LinyeLi60 commented 5 years ago

lly@lly-XPS-13-9360:~/Downloads/Deep_Object_Pose/src/training$ python train.py --data ~/fat/ --object mug --outf mug start: 23:05:16.797258 load data training data: 61500 batches load models Train Epoch: 1 [0/246000 (0%)] Loss: 0.035773992538452 Train Epoch: 1 [400/246000 (0%)] Loss: 0.000075019132055 Train Epoch: 1 [800/246000 (0%)] Loss: 0.002809691475704 Train Epoch: 1 [1200/246000 (0%)] Loss: 0.000005863605111 Train Epoch: 1 [1600/246000 (1%)] Loss: 0.000004666615496 Train Epoch: 1 [2000/246000 (1%)] Loss: 0.000004310214536 Train Epoch: 1 [2400/246000 (1%)] Loss: 0.002799089299515

This is how the loss change when I train an object from scratch with a batchsize of 4 on my gtx1070, learing rate is 0.0001.I wonder if there is some problem.

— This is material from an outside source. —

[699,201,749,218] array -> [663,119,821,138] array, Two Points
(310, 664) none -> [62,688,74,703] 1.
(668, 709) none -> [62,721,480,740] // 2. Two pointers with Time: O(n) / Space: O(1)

TontonTremblay commented 5 years ago

These are very low loss values, ~0.0028 is more common to me for a fully trained model. Can you investigate how the belief maps look like, there might be some black images in there.

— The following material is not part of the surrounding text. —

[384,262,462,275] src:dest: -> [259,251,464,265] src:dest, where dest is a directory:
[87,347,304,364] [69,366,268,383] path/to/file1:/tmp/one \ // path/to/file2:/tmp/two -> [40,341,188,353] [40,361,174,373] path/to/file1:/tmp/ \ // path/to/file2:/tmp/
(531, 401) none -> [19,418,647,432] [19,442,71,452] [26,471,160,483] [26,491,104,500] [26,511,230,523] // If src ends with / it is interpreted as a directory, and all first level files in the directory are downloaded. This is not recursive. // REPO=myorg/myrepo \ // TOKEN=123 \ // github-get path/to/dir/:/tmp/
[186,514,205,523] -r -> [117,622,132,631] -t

Can you try to overlay the belief maps onto the image:

def OverlayBeliefOnImage(img, beliefs, name, path="", factor=0.7, grid=3, 
        norm_belief = True):
    """ python
    take as input 
    img: a tensor image in pytorch normalized at 0.5
            3xwxh
    belief: tensor of the same size as the image to overlay over img 
            nb_beliefxwxh
    name: str to name the image, e.g., output.png
    path: where to save, e.g., /where/to/save/
    factor: float [0,1] how much to keep the original, 1 = fully, 0 black
    grid: how big the grid, e.g., 3 wide. 
    norm_belief: bool to normalize the values [0,1]
    """

    tensor = beliefs
    belief_imgs = []
    in_img = img
    in_img *= factor           
    norm_belief = True
    for j in range(tensor.size()[0]):
        belief = tensor[j].clone()
        if norm_belief:
            belief -= float(torch.min(belief).data.cpu().numpy())
            belief /= float(torch.max(belief).data.cpu().numpy())
        belief = torch.clamp(belief,0,1).cpu()
        belief = torch.cat([
                    belief.unsqueeze(0) + in_img[0,:,:],
                    belief.unsqueeze(0) + in_img[1,:,:],
                    belief.unsqueeze(0) + in_img[2,:,:]
                    ]).unsqueeze(0)
        belief = torch.clamp(belief,0,1) 

        belief_imgs.append(belief.data.squeeze().numpy())

    # Create the image grid
    belief_imgs = torch.tensor(np.array(belief_imgs))

    save_image(belief_imgs, "{}{}".format(path, name), 
        mean=0, std=1, nrow=grid)

Also if you are training on a textureless mug I am not sure it is going to work well given the symmetries of the object.